Je suis né à Romans. J’ai été un très mauvais élève, renvoyé de plusieurs écoles, à tel point que mon père, lassé par mes « exploits », m’a confié un magasin ouvert à Valence, que j’ai tenu avec ma sœur. C’était difficile car à la Libération tout manquait.
Ma chance fut d’être pris comme unique photographe par Le Dauphiné Libéré. Avec Charles Liénard, Pierre Maillefaud et surtout Pierre Vallier, qui devient mon équipier habituel, je couvre tous les événements petits et grands de la Drôme et de l’Ardèche. Il nous avait fallu une voiture et une 2cv Citroën difficilement obtenue, la 107 K 26, nous a permis de sillonner tous les départements.
L’ouverture d’un laboratoire de développement des pellicules obtient tellement de succès que la maison Kodak, poussée par des confrères dépités, cesse de nous livrer les produits nécessaires. Nous nous sommes alors tournés vers la maison Gevaert d’Anvers, qui nous a même permis, dans les années 1950, de passer au développement couleur.
Je possède des milliers de photos dans mes archives, dont beaucoup ont été cédées à Mémoire de la Drôme.
En 1949, à mes débuts, j’ai photographié le président Vincent Auriol, rue Émile Augier dans une voiture prêtée par l’Automobile club de la Drôme.
En 1963, autre président de la République : De Gaulle veut saluer Bonaparte en passant en voiture devant la Maison des Têtes, Je me pointe en embuscade. Le tuyau était bon. De Gaulle apparaît dans une voiture Versailles escortée par trois motards. Il n’y a presque personne pour le regarder passer.
Pourtant, coup de chance pour moi, il est debout et clic, je prends le cliché. S’il avait été assis, on ne le voyait pas et ma photo était sans valeur.
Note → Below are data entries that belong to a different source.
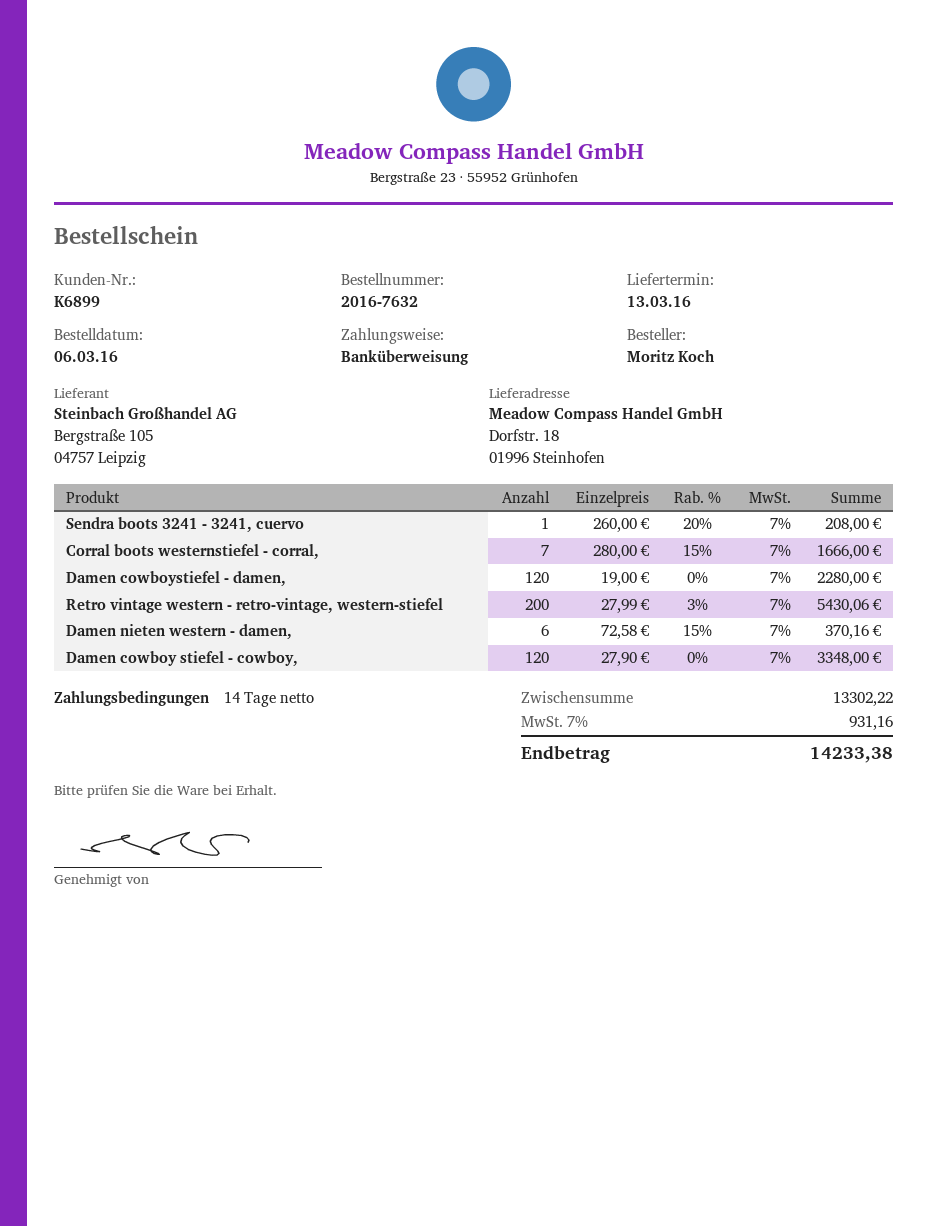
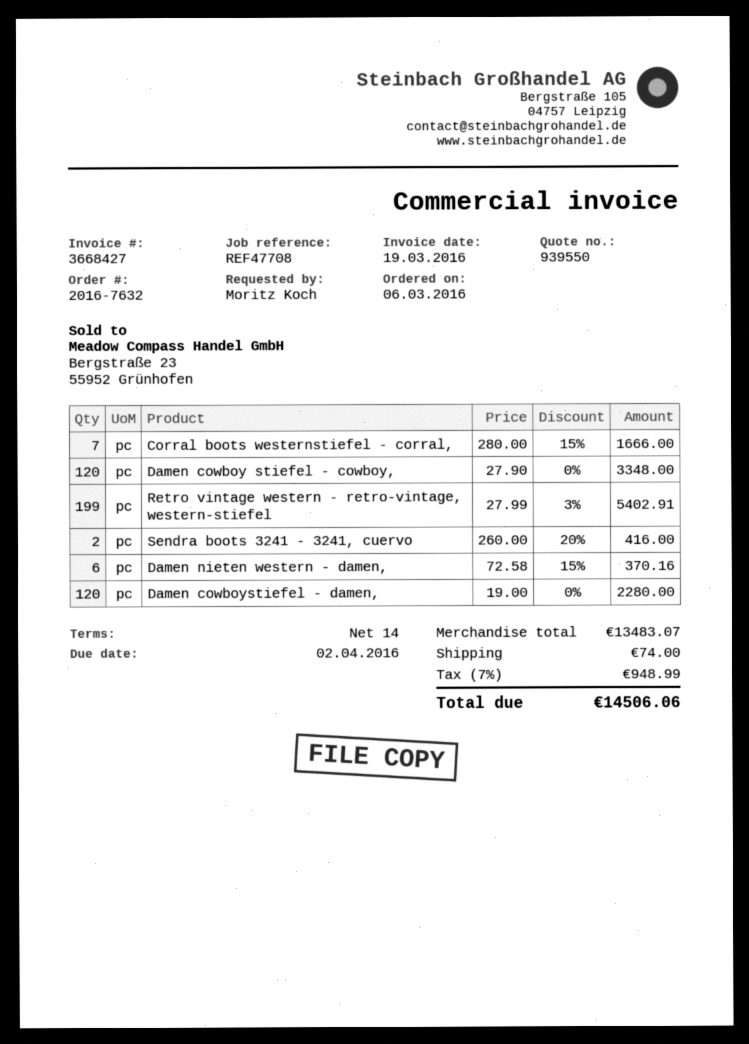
Sendra boots 3241 - 3241, cuervo: 1 x 260.00 - 20% = 208.00 -> 2 x 260.00 - 20% = 416.00
Retro vintage western - retro-vintage, western-stiefel: 200 x 27.99 - 3% = 5430.06 -> 199 x 27.99 - 3% = 5402.91
subtotal: 13302.22 -> 13483.07
shipping: none -> 74.00
tax: 7% = 931.16 -> 7% = 948.99
total: 14233.38 -> 14506.06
En 53, Pierre Vallier me prévient qu’il va prendre le dessert avec Picasso au restaurant du Midi, situé de l’autre côté de l’avenue Félix Faure. Picasso apprécie le lapin à la moutarde et plus encore le Côtes du Rhône de Chapoutier. Il répond aux questions de Pierre Vallier et griffonne sur la nappe de papier.
Je prends mes photos et ce n’est que dans la nuit que je repense tout d’un coup à la nappe. Je me précipite au restaurant :
– La nappe où est-elle ? Qu’est ce que vous en avez-vous fait ?
– Ben, on l’a passée à la poubelle. Pourquoi, c’était important de la garder ? »
On va à la poubelle. Trop tard ; elle a déjà été ramassée.
Nous n’aurons pas notre petit Picasso.
En 1955, c’est Charles Trenet qui dîne chez Pic. André Pic était formidable : il nous prévenait de toutes les célébrités qui descendaient chez lui. Pour Trenet il avait confectionné un gâteau en forme de corbeille. Le chanteur a passé la tête dans l’anse de la corbeille et j’ai pris ma photo.
Je pourrais encore citer Éric Von Stroheim, Peynet, Cathelin, Jean Robert, Jean Ferrat, Gaston Dintrat…
Un de mes plus beaux ratages, c’est Pavarotti ; j’étais dans le TGV pour Paris et en face de moi, un homme remuait sans arrêt les lèvres et tapait en cadence sur la tablette devant lui. Pendant les 2 heures et demi du voyage, je me suis dit : « Il est malade, ce type » Quand j’ai appris par un journal que c’était Pavarotti, j’en aurais pleuré. Rater un cliché comme ça ! »
André Deval continue de photographier – récemment Aznavour, puis Toros – tandis que son fils Pierre, la troisième génération, et ses deux petits fils, la quatrième génération, assurent la continuité de la photographie Deval.